Avviato dall’attivista antispecie Virginia Markus e da alcuni allevatori che hanno rinunciato alla produzione di carne e altri prodotti di origine animale, il progetto offre anche supporto morale e logistico per il riorientamento delle persone finanziariamente dipendenti dal bestiame che desiderano riorientarsi in un settore libero dallo sfruttamento animale.

Attività riluttante

Perché nel mezzo, una “transizione vegana” non è facile. Per lealtà familiare o per rispetto delle tradizioni contadine, in particolare. Alcuni giovani agricoltori che vogliono cambiare la loro pratica non osano parlarne pubblicamente.

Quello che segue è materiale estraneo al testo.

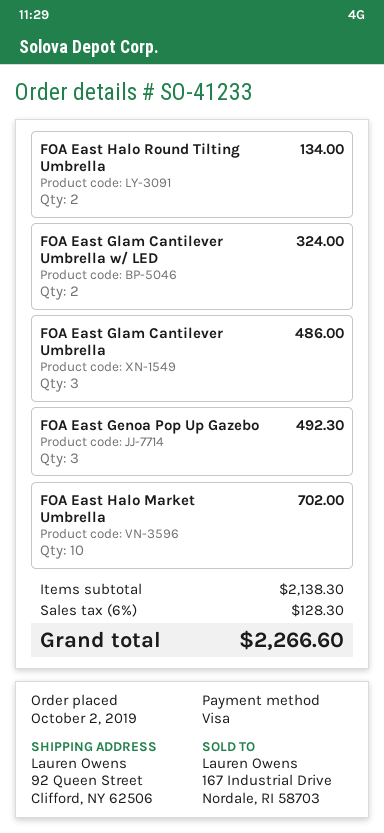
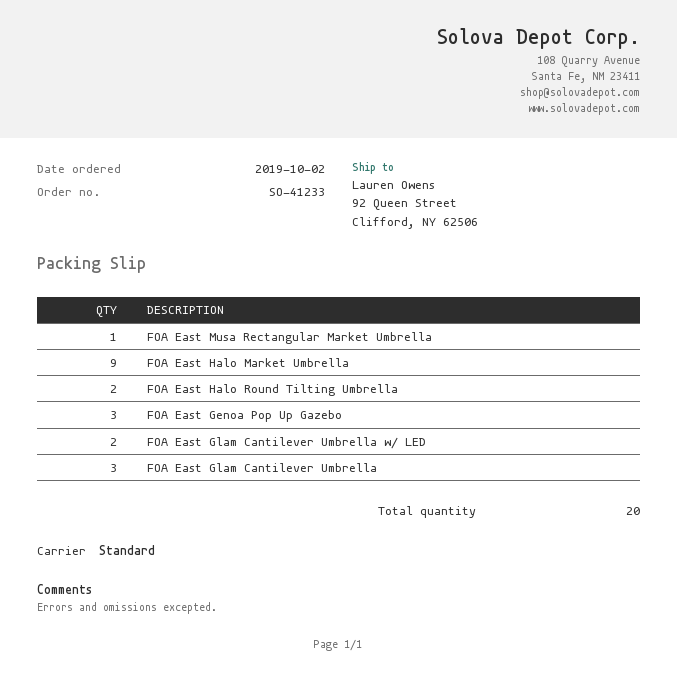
FOA East Halo Market Umbrella: 10 -> 9
FOA East Musa Rectangular Market Umbrella: none -> 1

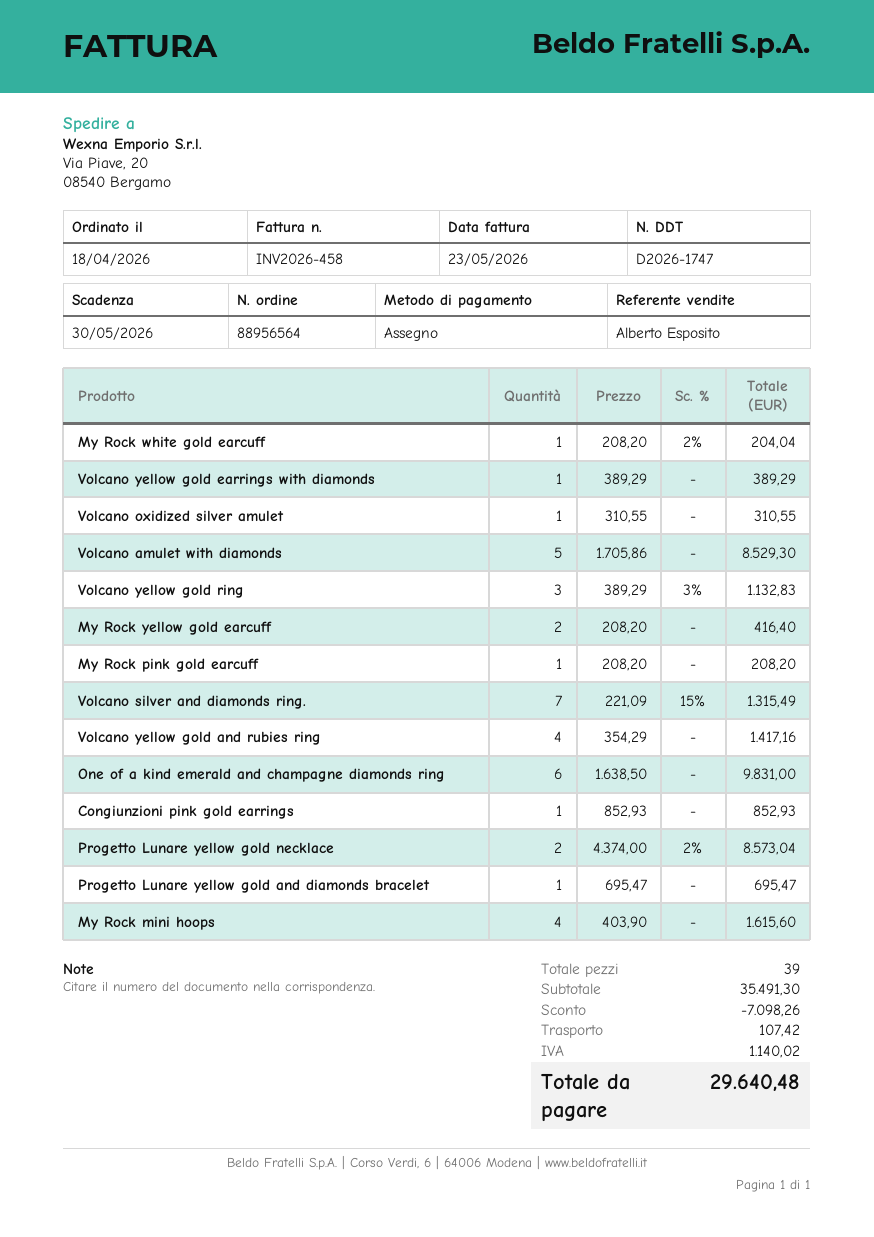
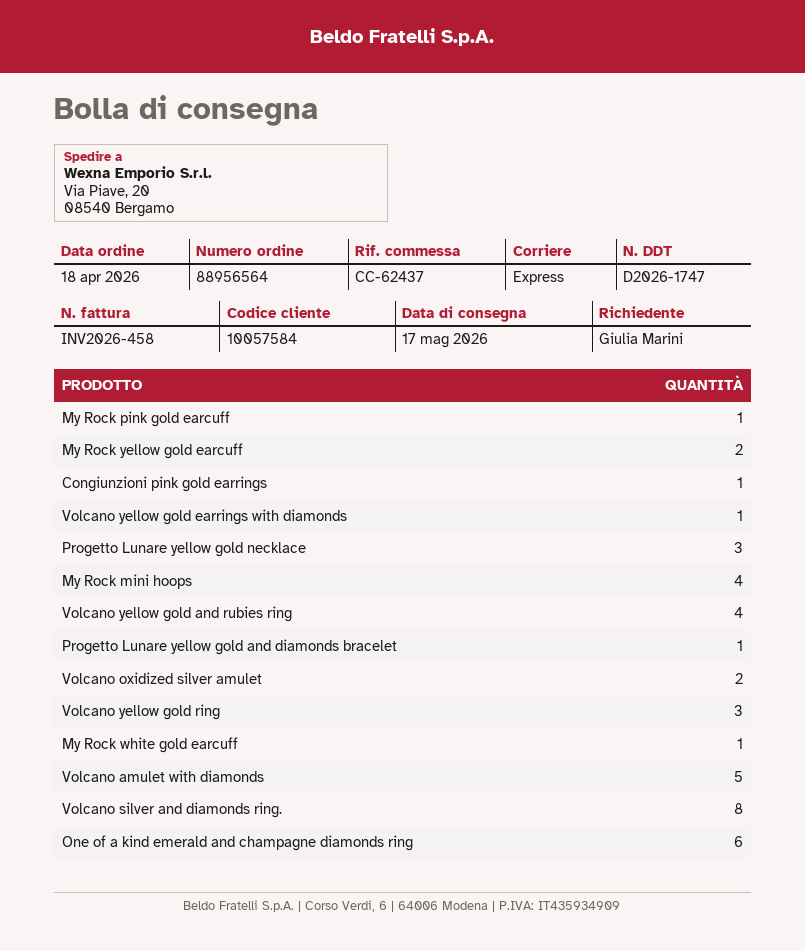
Volcano oxidized silver amulet: 1 -> 2
Volcano silver and diamonds ring.: 7 -> 8
Progetto Lunare yellow gold necklace: 2 -> 3

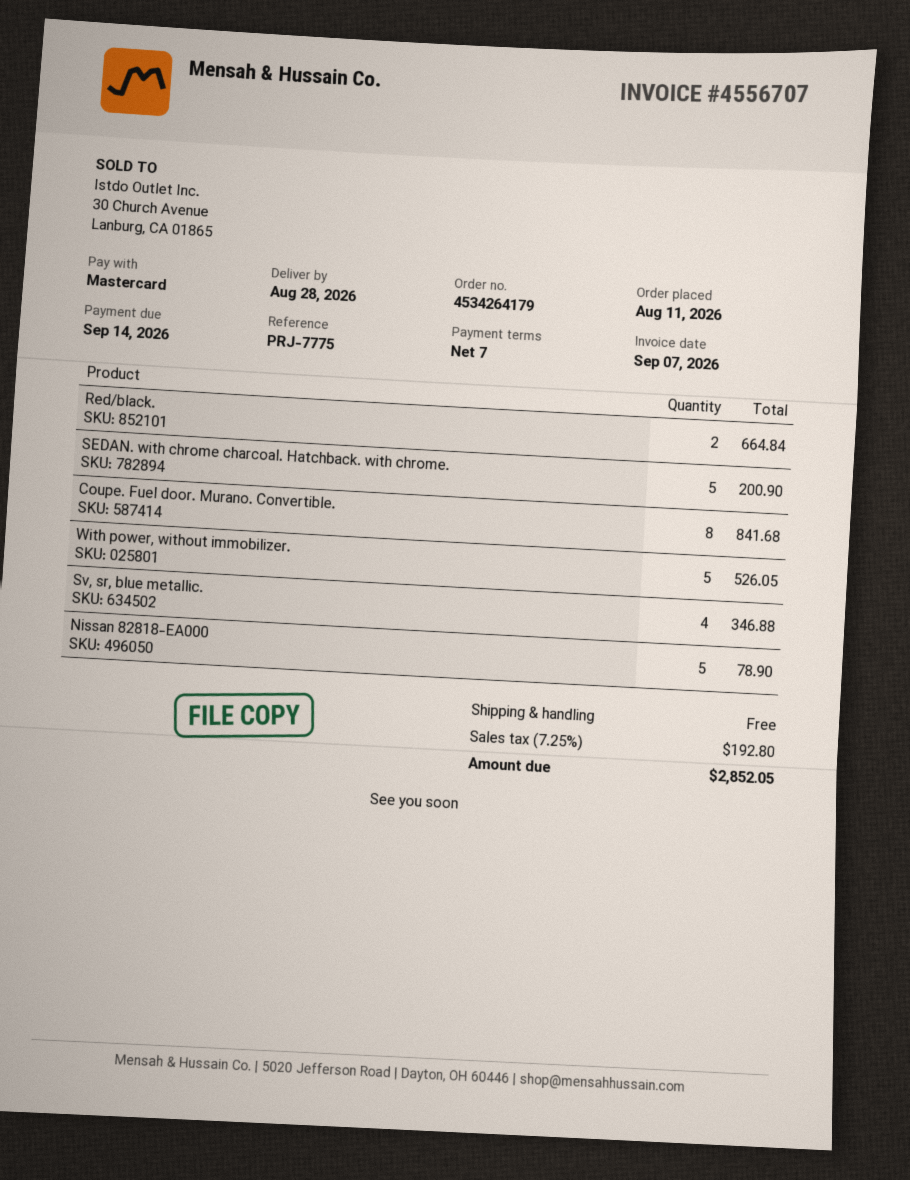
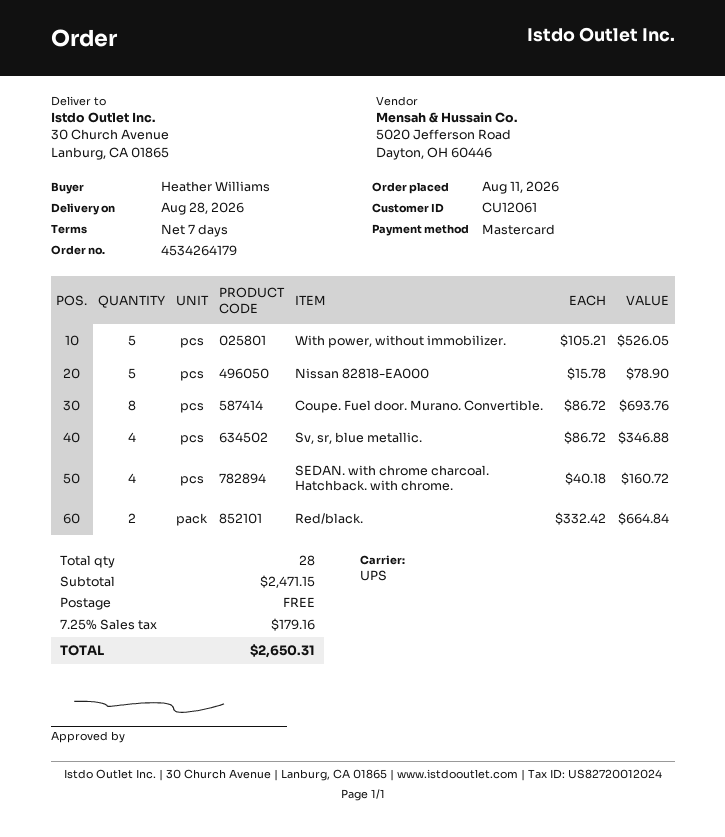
SEDAN. with chrome charcoal. Hatchback. with chrome.: 5 for 200.90 -> 4 for 160.72
Coupe. Fuel door. Murano. Convertible.: 8 for 841.68 -> 8 for 693.76
tax: 7.25% = 192.80 -> 7.25% = 179.16
total: 2852.05 -> 2650.31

Contadina in pensione, Myriam Sandoz confida ad esempio nel programma Mise au Point di aver partecipato per molti anni allo sfruttamento degli animali “con una pessima coscienza”.

“Un animale non merita la fine della vita che gli è riservata dopo avergli preso tutto”, spiega. “Ma poiché è stato lo sfruttamento dei genitori di mio marito, non avevo abbastanza forza e sostegno per fare questo passaggio vegetale”.

“La pensione è il macello”

Una situazione che ha vissuto anche Jean-Marc Charrière dopo aver rilevato la fattoria dai suoi genitori. Capì che c’era qualcosa che non andava in lui. “Caricare gli animali in un camion bestiame per il macello è stato straziante ogni volta”, dice, riferendosi a un “malessere onnipresente”.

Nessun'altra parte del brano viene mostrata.